EXERCISE DETAILS
An exact copy of the listing is required, with its pictures removed.

......

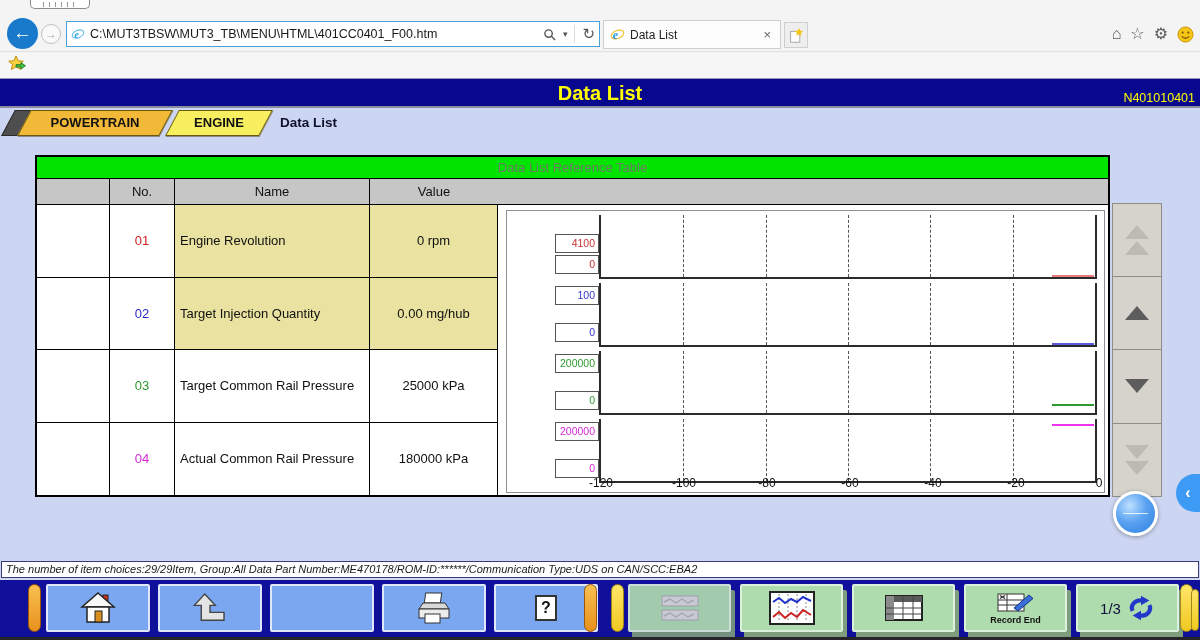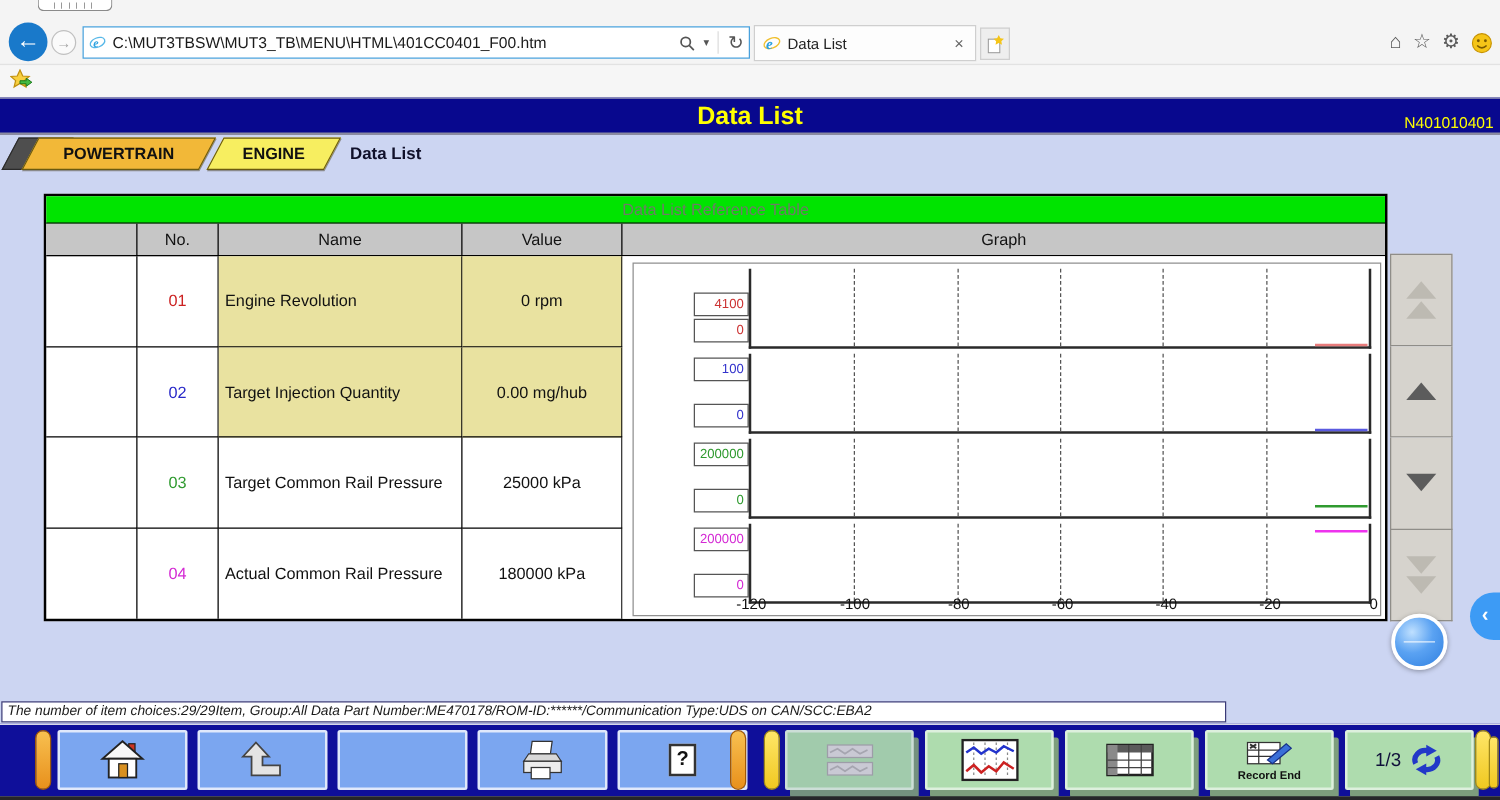--- a/index.html
+++ b/index.html
@@ -225,7 +225,6 @@
       <div class="hc w-no">No.</div>
       <div class="hc w-name">Name</div>
       <div class="hc w-val">Value</div>
-      <div class="hc w-graph">Graph</div>
     </div>
 
     <div class="t-body">

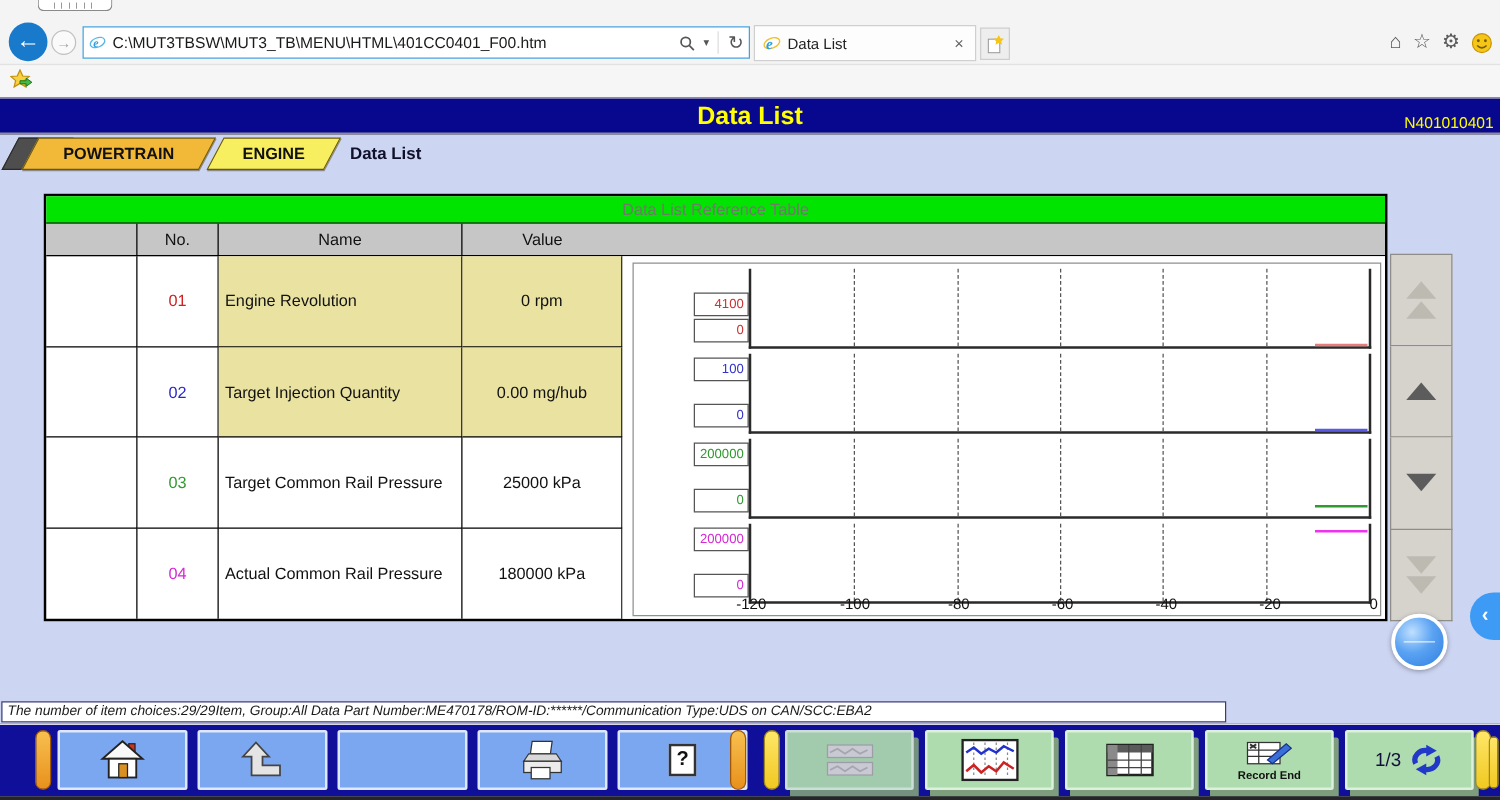--- a/index.html
+++ b/index.html
@@ -108,7 +108,7 @@
           display:flex; align-items:center; justify-content:center; }
 
   
-  .status-bar { position:absolute; left:1px; top:561px; width:980px; height:17px; background:#fff;
+  .status-bar { position:absolute; left:1px; top:561px; width:1198px; height:17px; background:#fff;
           border:1px solid #3a3a78; font-style:italic; font-size:11px; color:#1a1a1a;
           line-height:15px; padding-left:4px; white-space:nowrap; overflow:hidden; }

......

YOUR RESPONSE
--- a/index.html
+++ b/index.html
@@ -225,7 +225,6 @@
       <div class="hc w-no">No.</div>
       <div class="hc w-name">Name</div>
       <div class="hc w-val">Value</div>
-      <div class="hc w-graph">Graph</div>
     </div>
 
     <div class="t-body">

--- a/index.html
+++ b/index.html
@@ -108,7 +108,7 @@
           display:flex; align-items:center; justify-content:center; }
 
   
-  .status-bar { position:absolute; left:1px; top:561px; width:980px; height:17px; background:#fff;
+  .status-bar { position:absolute; left:1px; top:561px; width:1198px; height:17px; background:#fff;
           border:1px solid #3a3a78; font-style:italic; font-size:11px; color:#1a1a1a;
           line-height:15px; padding-left:4px; white-space:nowrap; overflow:hidden; }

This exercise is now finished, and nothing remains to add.